Soil mineralization does have an impact. I participated in a test whereas a silver dime was buried at 4" and a mini ball was buried at 6" in some heavily mineralized Arkansas soil. This was in an unworked pasture. Even with the Cibola super tuned, you had to listen hard to pick up the signal in disc mode, the all metal mode got a bit stronger. The DeLeon was even worse and the Fisher 1236X2 got a piece of them in iron null mode. None have manual ground balance however the Fisher 1270 got a strong hit on both. Unfortunately I didn't have a Vaquero or Tejon to run on that test to see if their ground balance would fare any better.
The DeLeon did pick up several strong mini ball signals at 6"-8" in a plowed field about a 1/2 mile away. Since the wife was running the Cibola in that field w/o any signals, I'd have to say she didn't get any targets under her coil.

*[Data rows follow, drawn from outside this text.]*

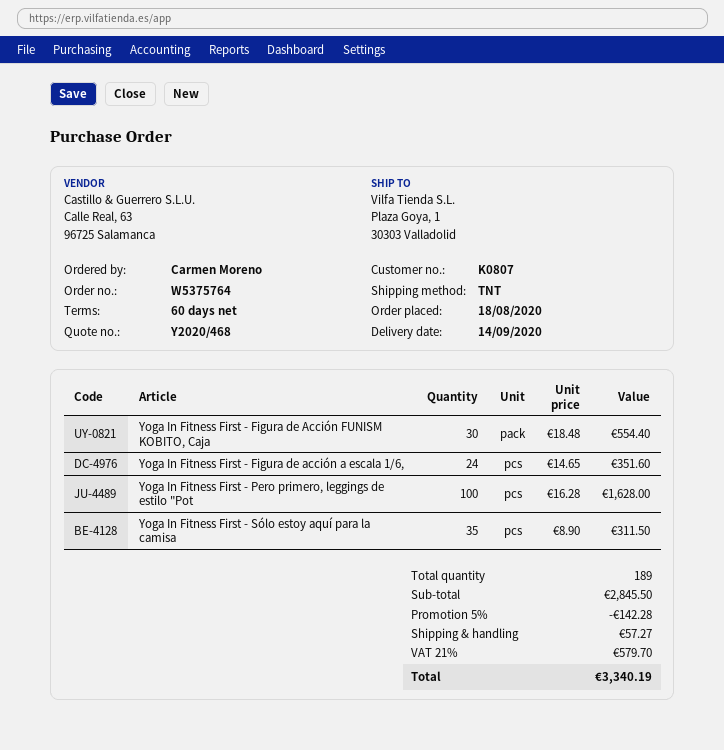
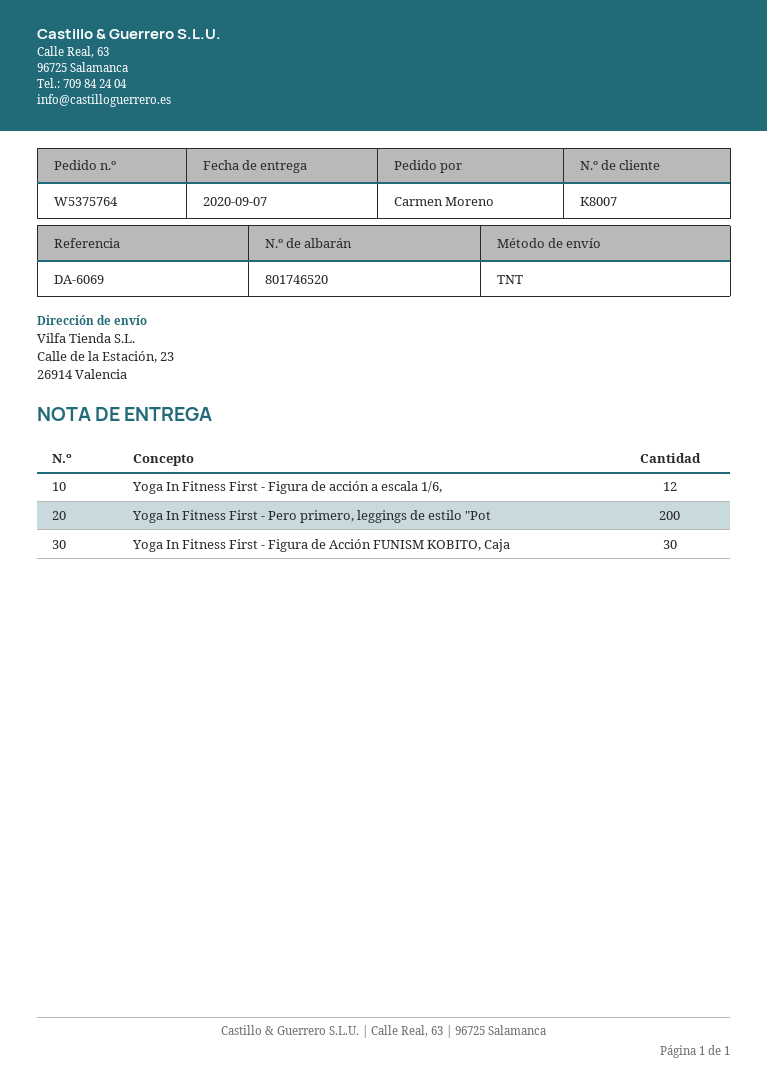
delivery date: 2020-09-14 -> 2020-09-07
customer number: K0807 -> K8007
ship to: Plaza Goya, 1, 30303 Valladolid -> Calle de la Estación, 23, 26914 Valencia
Yoga In Fitness First - Figura de acción a escala 1/6,: 24 -> 12
Yoga In Fitness First - Pero primero, leggings de estilo "Pot: 100 -> 200
Yoga In Fitness First - Sólo estoy aquí para la camisa: 35 -> none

The Cibola is a great little machine for certain things..I believe it works better in no to little mineralized soil and is actually designed as the Tesoro's answer to a competition machine with the freq. shift, faster sweep speed and recovery time, and targets that are 6" or less. That's not to say that it won't go deeper.It's also a nice, very light, turn on and go machine that works well for parks, house lots, and dry beach hunting (with it's 14.3 to 14.7 kHz freq., it should be a bit more sensitive to small gold).
Just a few thoughts and opinions.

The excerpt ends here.